Even then, Wilson had the earmarks of the future great coach, the one who won 223 games and a couple of state crowns as the boys basketball coach at Mill River from 1978 through 1995. One of those state crowns came against Fair Haven, 61-53 in 1982.
Wilson and Gilbert would go on to be members of the faculty at Rutland High at the same time, Wilson a math teacher and Gilbert a science teacher.
The coach on the Winooski bench that day was Rene Blanchard.
Blanchard won more than 200 games during his varsity career, also coaching at Weeks School in Vergennes and Plainfield.
Blanchard and Wilson are linked as members of the Vermont Basketball Coaches Association Hall of Fame.
Mike Barsalow was on the Fair Haven bench matching wits with Blanchard that day. Barsalow is also in the VBCA Hall of Fame with 318 victories over a coaching career that ran from 1966 through 1989.
The Wilson family coaching legacy marches on today. Jay assists his son Kyle in coaching the Fair Haven Union High girls varsity basketball team. He also is his son Chad’s assistant coach with the Proctor High boys varsity soccer team.
Like Jay, his sons have collected state championships.
I once got a ride from Cheek while hitchhiking on the corner of West and Pine in Rutland. He was on his way to do the 5:20 p.m. sportscast at WHWB on the West Proctor Road.
It was a thrill even though Cheek was still a long way from making one of the most memorable calls in broadcast history.
He became the Toronto Blue Jays’ first full-time broadcaster in 1977.

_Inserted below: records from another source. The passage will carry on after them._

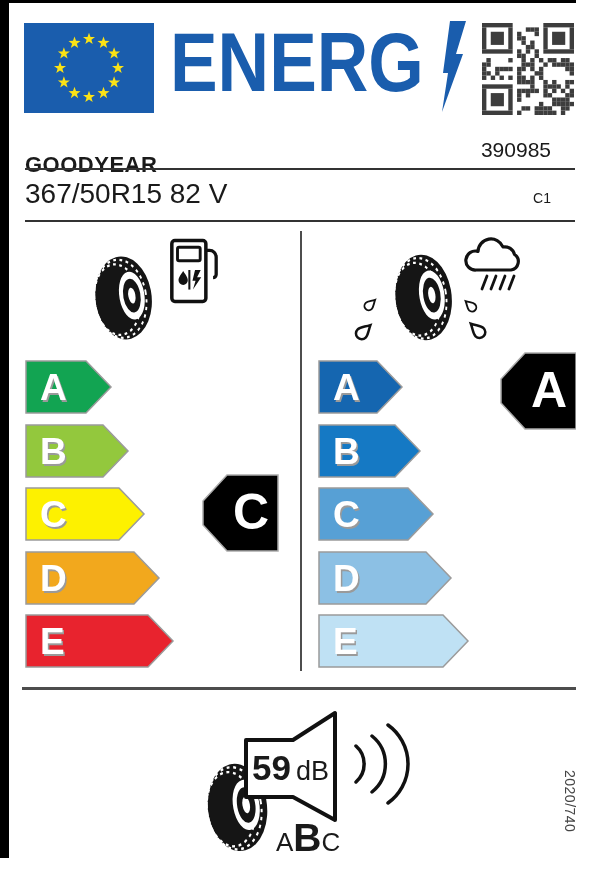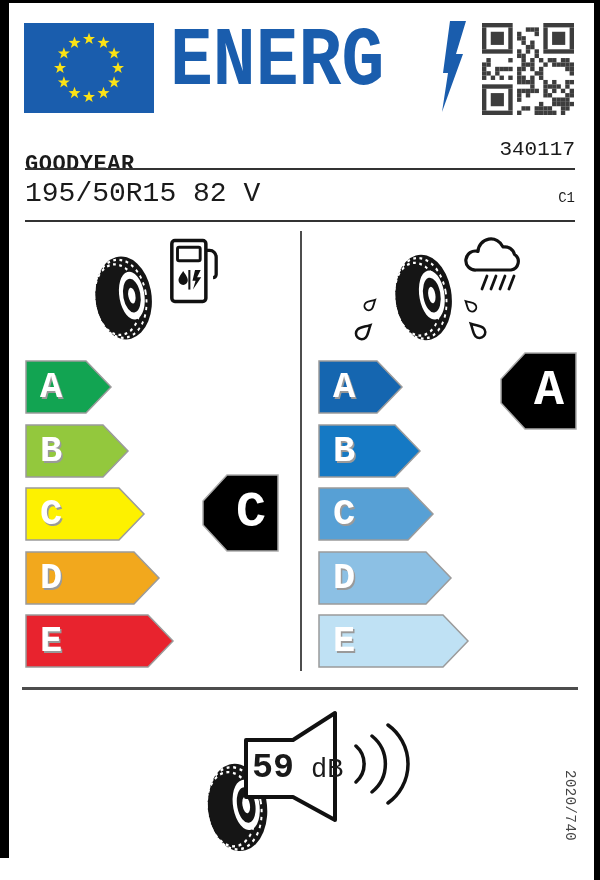--- a/index.html
+++ b/index.html
@@ -4,7 +4,7 @@
 <style>
   html,body{margin:0;padding:0;background:#fff;}
   .lbl{position:relative;width:576px;height:880px;background:#fff;overflow:hidden;
-       font-family:Liberation Mono, monospace;color:#1a1a1a;padding-left:24px;}
+       font-family:Liberation Sans, sans-serif;color:#1a1a1a;}
   .abs{position:absolute;}
   .frame{position:absolute;background:#000;}
   .wordmark{position:absolute;left:170px;top:20px;font-size:84px;line-height:84px;font-weight:bold;

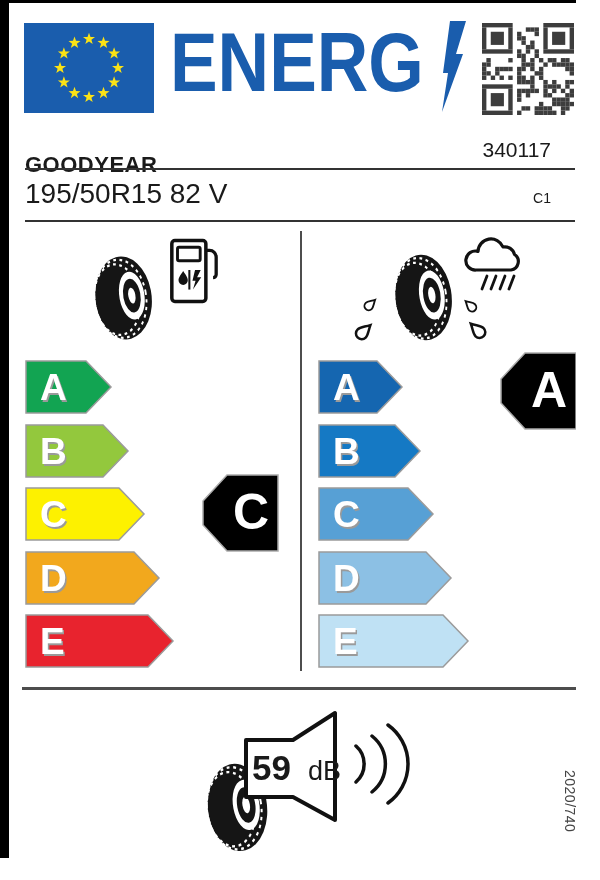--- a/index.html
+++ b/index.html
@@ -218,7 +218,7 @@
     </svg>
 
   <div class="brand">GOODYEAR</div>
-  <div class="artnum">340117</div>
+  <div class="artnum">390985</div>
   <div class="hline" style="left:25px;top:168px;width:550px;height:2px;"></div>
 
   <div class="desig">195/50R15 82 V</div>

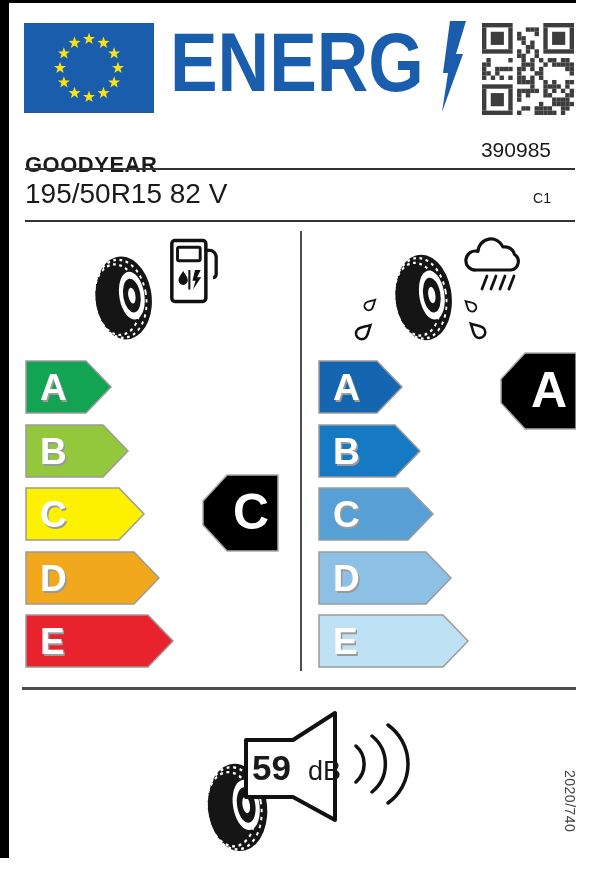--- a/index.html
+++ b/index.html
@@ -221,7 +221,7 @@
   <div class="artnum">390985</div>
   <div class="hline" style="left:25px;top:168px;width:550px;height:2px;"></div>
 
-  <div class="desig">195/50R15 82 V</div>
+  <div class="desig">367/50R15 82 V</div>
   <div class="tclass">C1</div>
   <div class="hline" style="left:25px;top:220px;width:550px;height:2px;"></div>
 

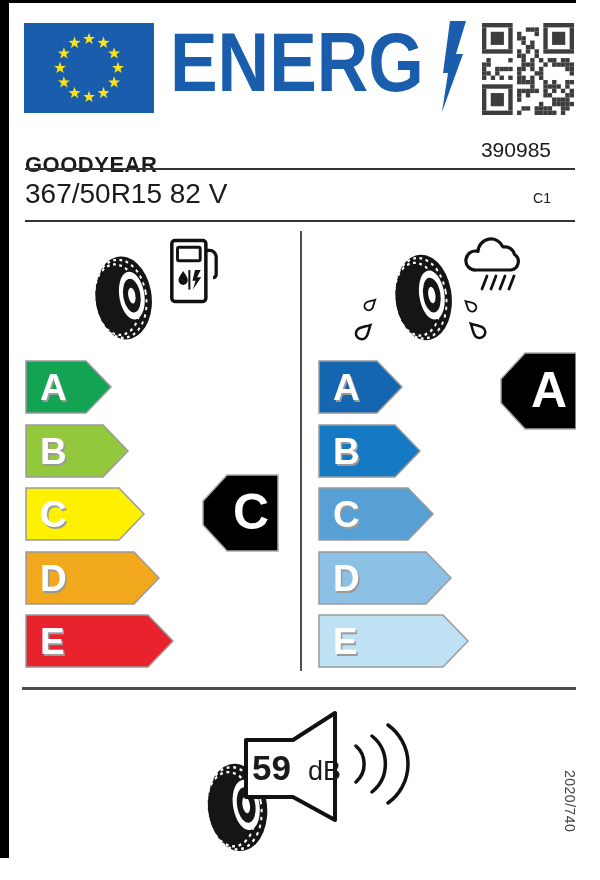--- a/index.html
+++ b/index.html
@@ -25,7 +25,7 @@
               text-align:center;font-size:50px;font-weight:bold;color:#fff;}
   .dbtext{position:absolute;left:252px;top:748px;white-space:nowrap;}
   .dbtext .val{font-size:35px;font-weight:bold;}
-  .dbtext .unit{font-size:27px;margin-left:17px;}
+  .dbtext .unit{font-size:27px;margin-left:5px;}
   .abc{position:absolute;left:276px;top:816px;white-space:nowrap;}
   .abc .s{font-size:26px;}
   .abc .b{font-size:39px;font-weight:bold;}

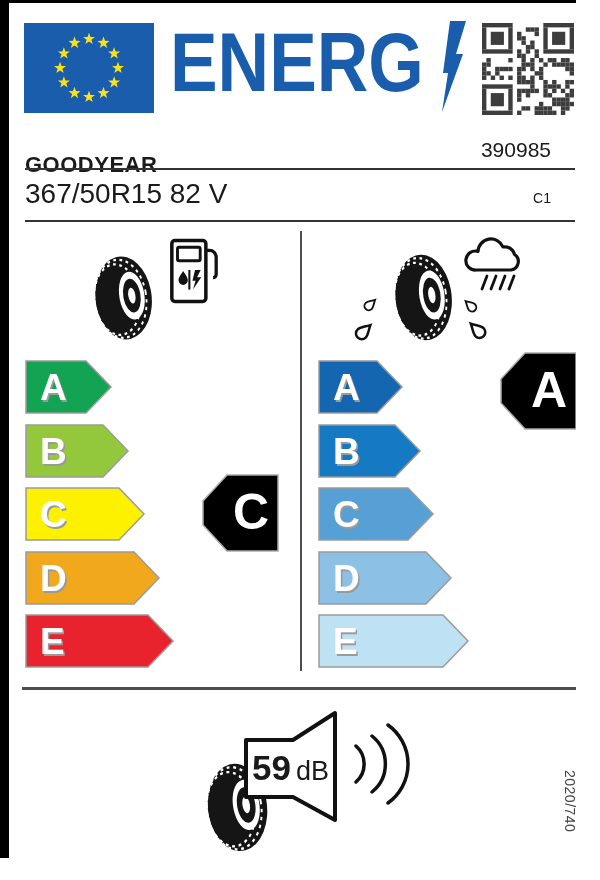--- a/index.html
+++ b/index.html
@@ -352,6 +352,9 @@
   <div class="dbtext">
     <span class="val">59</span><span class="unit">dB</span>
   </div>
+  <div class="abc">
+    <span class="s">A</span><span class="b">B</span><span class="s">C</span>
+  </div>
 
   <div class="reg">2020/740</div>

He is known for his call of Joe Carter’s home run in the sixth game that won the 1993 World Series: “Touch ‘em all, Joe, you’ll never hit a bigger home run in your life.”
Cheek had quite a run before dying at age 66, 10 days after surgery for a brain tumor in 2005.
He had a streak of broadcasting 4,306 consecutive games, plus 41 postseason games, for the Blue Jays.
Also on his resume is play-by-play for the University of Vermont’s basketball and football game.
Ah, but that game in 1971 that links Wilson, Gilbert, Barsalow, Blanchard, Cheek and so many others. That was special.